Ferido por uma dessas armas [espingardas a roldete], o Mani Mulanza tombou e foi decapitado por um Jaga. Quando sua cabeça rolou, seu exército veio abaixo. Segundo relato enviado por André Vidal de Negreiros à Corte, mais de 5 mil congoleses foram mortos em combate, entre os quais 400 fidalgos titulares do reino do Congo .

Acabava-se assim, em definitivo, com o nascente projeto de nação buscado pelos habitantes daquele território. Mais uma vez, assistíamos à destruição de comunidades e tribos pela dita guerra santa. Coincidência simbólica, a arma que atingiu Mani Mulanza era brasílica.
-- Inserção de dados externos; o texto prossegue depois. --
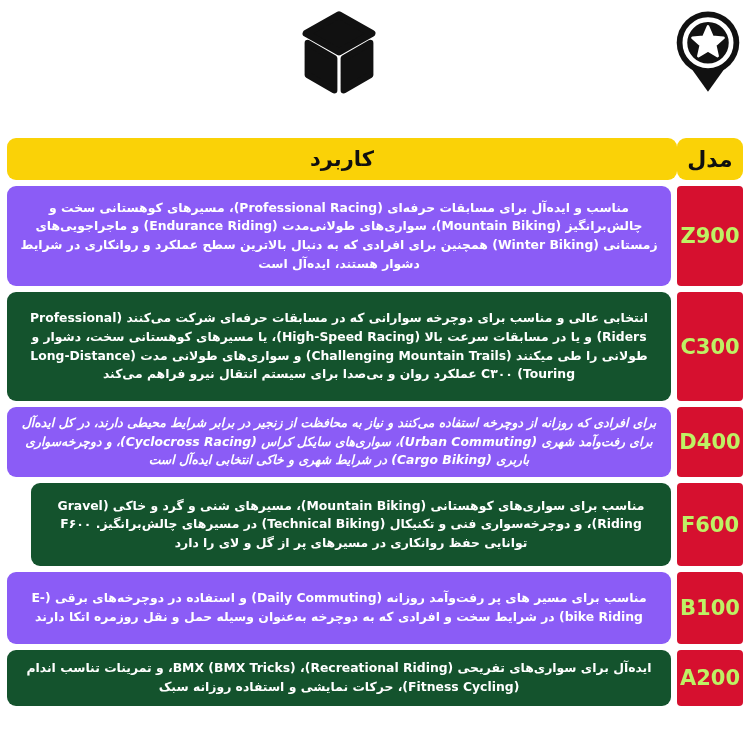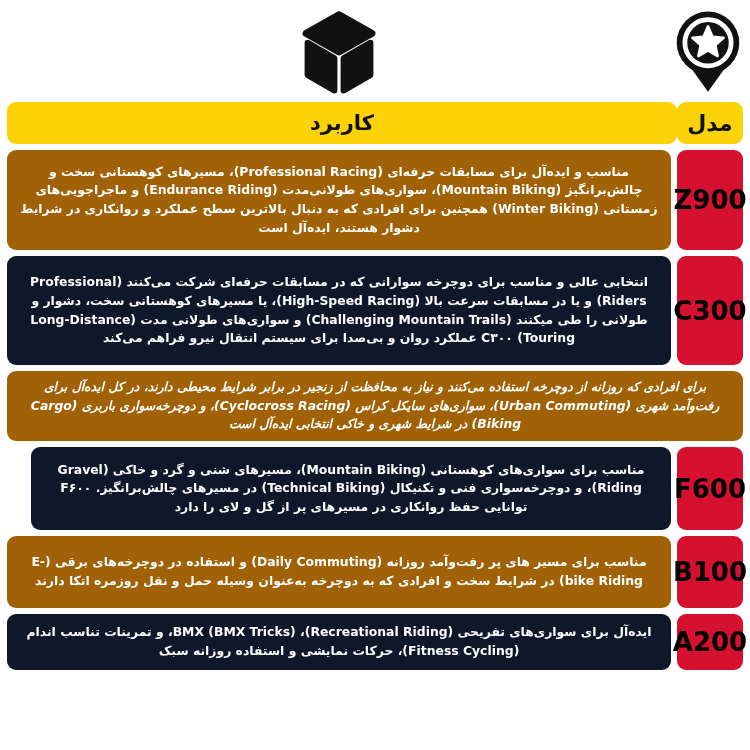"کاربرد" .header-row { margin-top: none -> 36px }
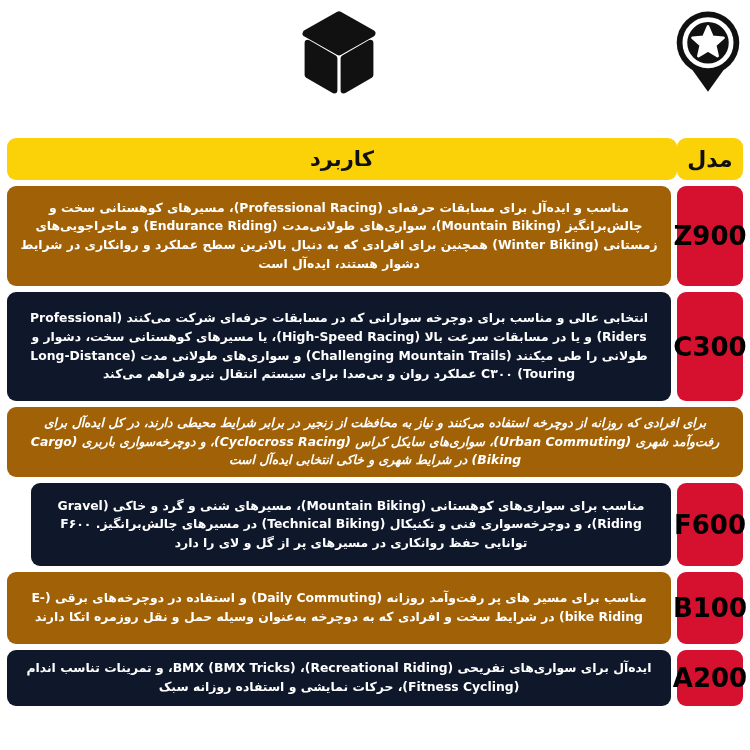"مناسب و ایده‌آل برای مسابقات" .row--navy .usage-card { background: #a16207 -> #8b5cf6 }
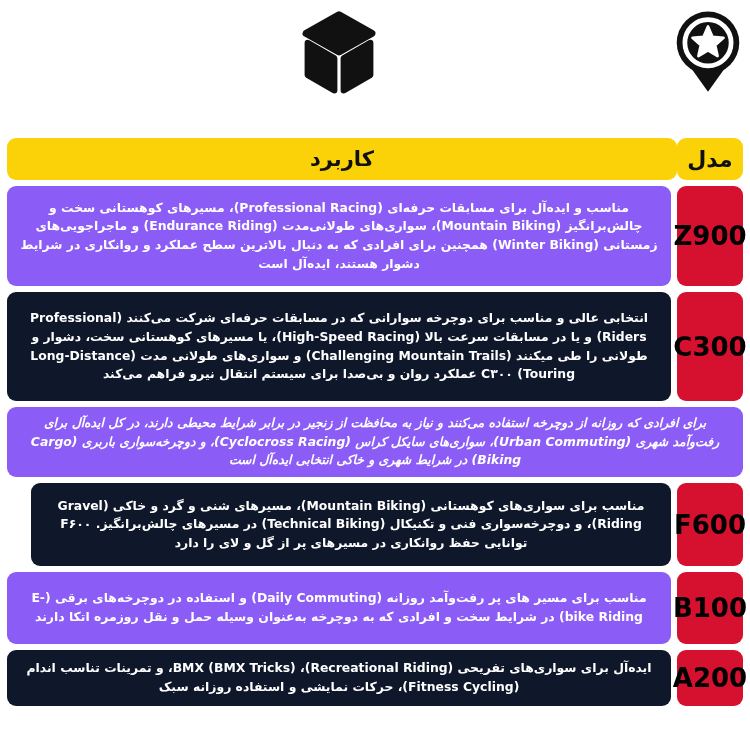"Z900" .model-badge { border-radius: 9px -> 4px; color: #000000 -> #bef264; font-size: 26px -> 21px }
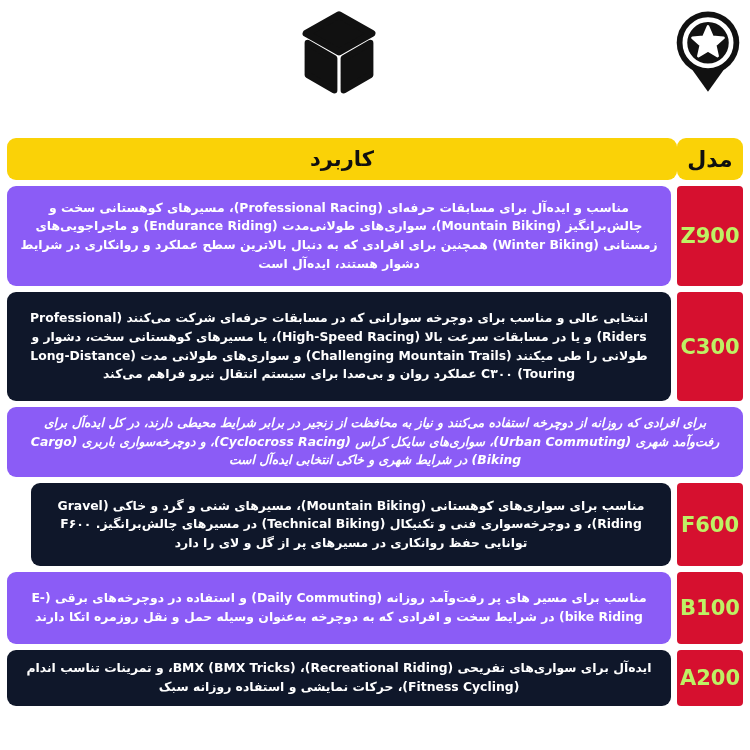"انتخابی عالی و مناسب برای" .row--gray .usage-card { background: #0f172a -> #14532d }
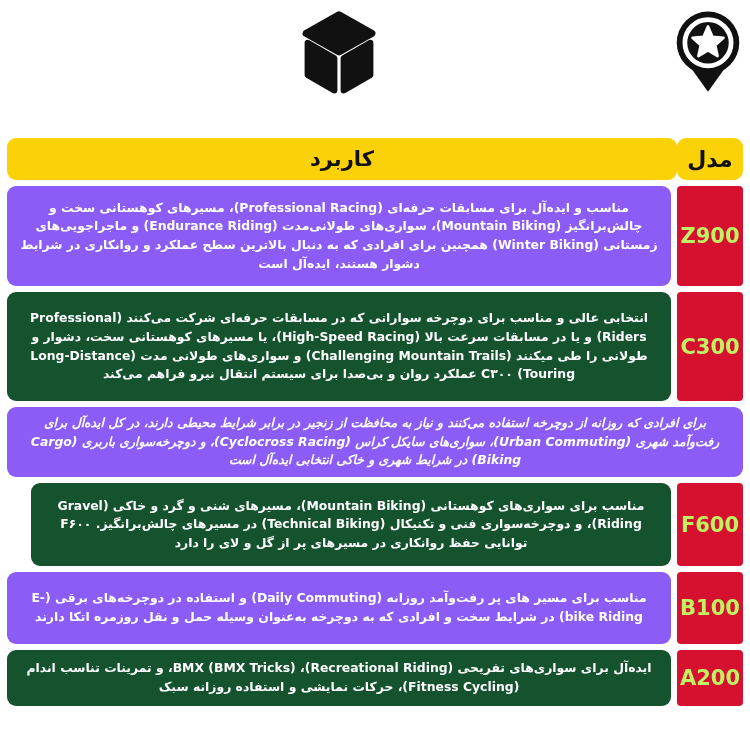"D400" div.model-badge { html: none -> <div>D400</div> }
De grande utilização na América portuguesa, esse tipo de espingarda, mais ágil, era essencial para batalhas nos trópicos, pois armas com deflagradores à mecha não funcionavam na chuva[91]. Em Ambuíla, chovia muito no dia da batalha, e os congoleses, por acharem que o exército de Negreiros não contava com armas a roldete, foram surpreendidos. Como diz um anônimo narrador lusitano,

 … e por começar a chover muito, se quis aproveitar da ocasião, que fazia inúteis as nossas armas de fogo. … [] O inimigo insistia, grandemente fiado na muita água que chovia, por lhe parecer não nos poderíamos valer das armas de fogo, engano, que os portugueses da própria água tiram raios de fogo[92].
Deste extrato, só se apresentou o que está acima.